Your task is to write out the entire listing exactly, omitting its pictures.

* Data to examine:
-*-*-
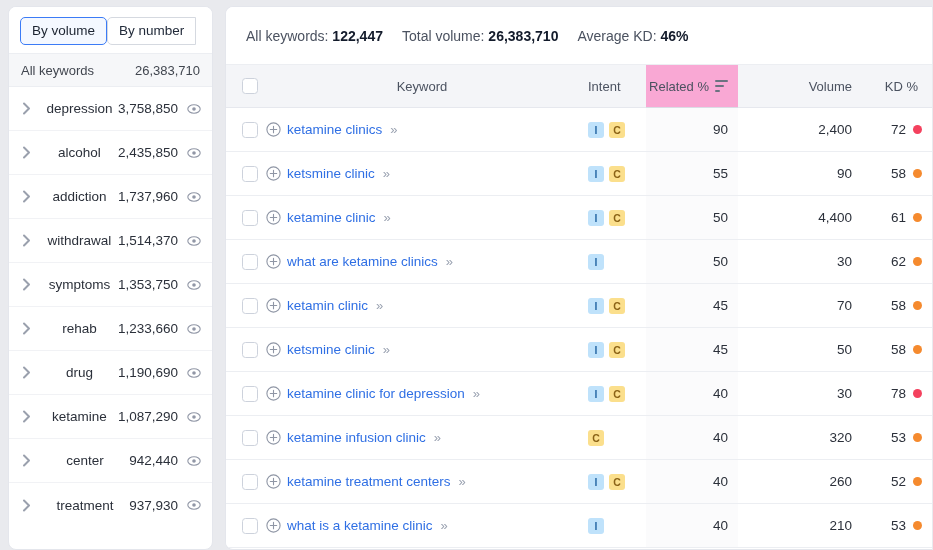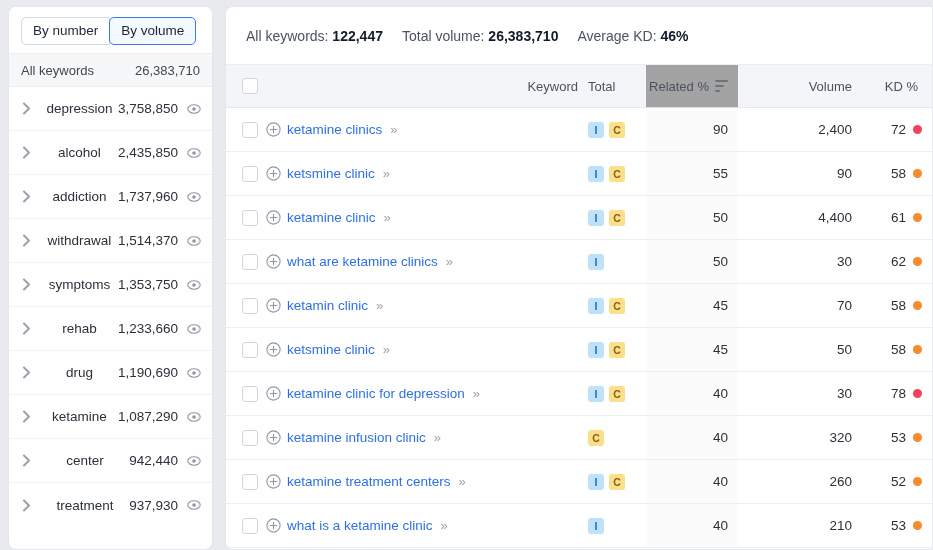--- a/index.html
+++ b/index.html
@@ -249,8 +249,8 @@
 
     <div class="toggle-wrap">
       <div class="seg">
+        <button class="seg-btn last active">By volume</button>
         <button class="seg-btn first">By number</button>
-        <button class="seg-btn last active">By volume</button>
       </div>
     </div>
 

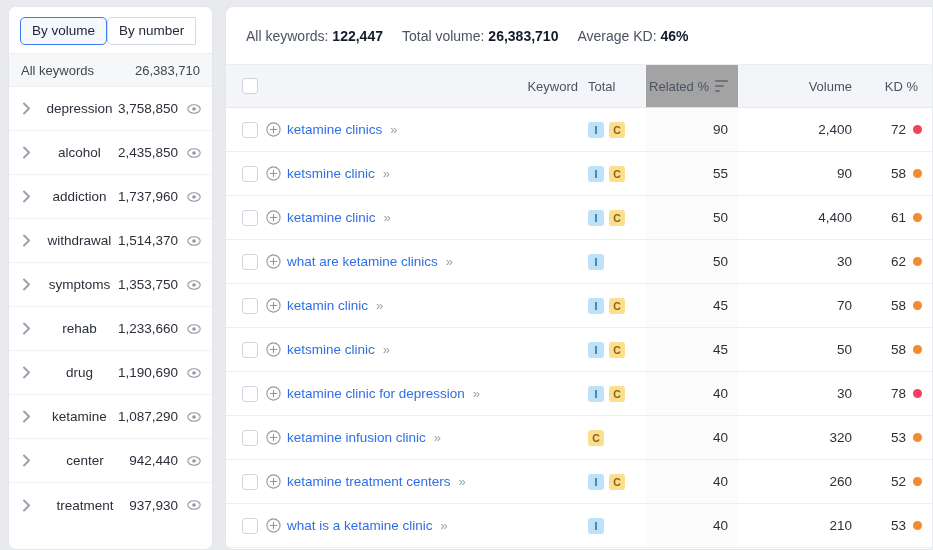--- a/index.html
+++ b/index.html
@@ -153,7 +153,7 @@
     white-space: nowrap;
   }
   th.th-check { width: 38px; text-align: left; padding-left: 16px; }
-  th.th-keyword { text-align: right; width: 324px; padding-left: 2px; }
+  th.th-keyword { text-align: center; width: 324px; padding-left: 2px; }
   th.th-intent { width: 58px; text-align: left; padding-left: 0; }
   th.th-related {
     width: 92px; background: #a3a3a3; text-align: right;

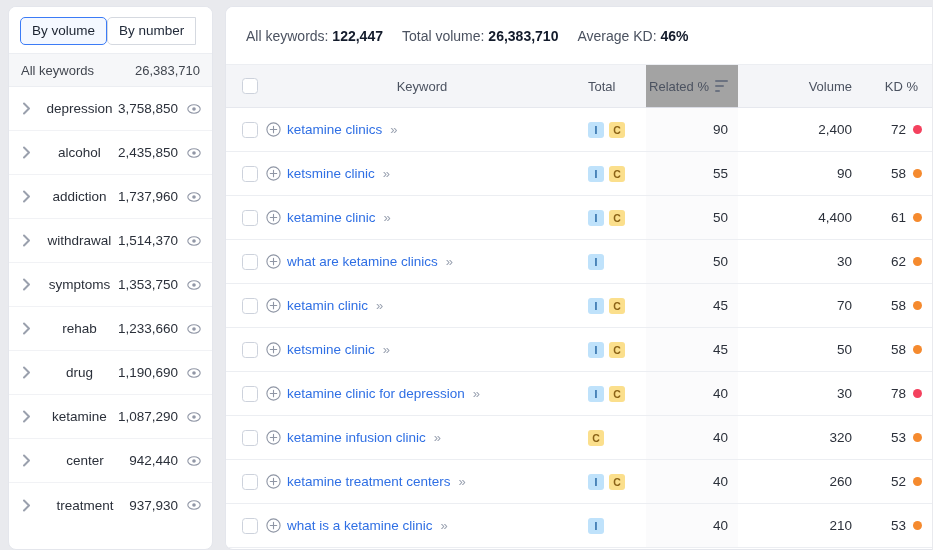--- a/index.html
+++ b/index.html
@@ -446,7 +446,7 @@
             <span class="chk"></span>
           </th>
           <th class="th-keyword">Keyword</th>
-          <th class="th-intent">Total</th>
+          <th class="th-intent">Intent</th>
           <th class="th-related">
             <span class="th-related-inner">
               <span>Related %</span>

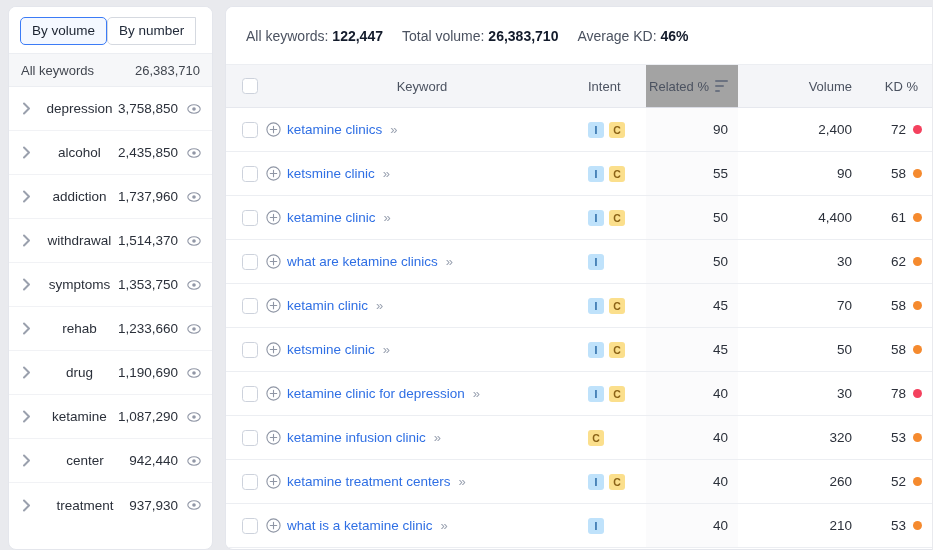--- a/index.html
+++ b/index.html
@@ -156,7 +156,7 @@
   th.th-keyword { text-align: center; width: 324px; padding-left: 2px; }
   th.th-intent { width: 58px; text-align: left; padding-left: 0; }
   th.th-related {
-    width: 92px; background: #a3a3a3; text-align: right;
+    width: 92px; background: #f9a8d4; text-align: right;
     border-bottom: 1px solid #dadce5;
   }
   th.th-volume { width: 124px; }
-*-*-
* Result below:
--- a/index.html
+++ b/index.html
@@ -249,8 +249,8 @@
 
     <div class="toggle-wrap">
       <div class="seg">
+        <button class="seg-btn last active">By volume</button>
         <button class="seg-btn first">By number</button>
-        <button class="seg-btn last active">By volume</button>
       </div>
     </div>
 

--- a/index.html
+++ b/index.html
@@ -153,7 +153,7 @@
     white-space: nowrap;
   }
   th.th-check { width: 38px; text-align: left; padding-left: 16px; }
-  th.th-keyword { text-align: right; width: 324px; padding-left: 2px; }
+  th.th-keyword { text-align: center; width: 324px; padding-left: 2px; }
   th.th-intent { width: 58px; text-align: left; padding-left: 0; }
   th.th-related {
     width: 92px; background: #a3a3a3; text-align: right;

--- a/index.html
+++ b/index.html
@@ -446,7 +446,7 @@
             <span class="chk"></span>
           </th>
           <th class="th-keyword">Keyword</th>
-          <th class="th-intent">Total</th>
+          <th class="th-intent">Intent</th>
           <th class="th-related">
             <span class="th-related-inner">
               <span>Related %</span>

--- a/index.html
+++ b/index.html
@@ -156,7 +156,7 @@
   th.th-keyword { text-align: center; width: 324px; padding-left: 2px; }
   th.th-intent { width: 58px; text-align: left; padding-left: 0; }
   th.th-related {
-    width: 92px; background: #a3a3a3; text-align: right;
+    width: 92px; background: #f9a8d4; text-align: right;
     border-bottom: 1px solid #dadce5;
   }
   th.th-volume { width: 124px; }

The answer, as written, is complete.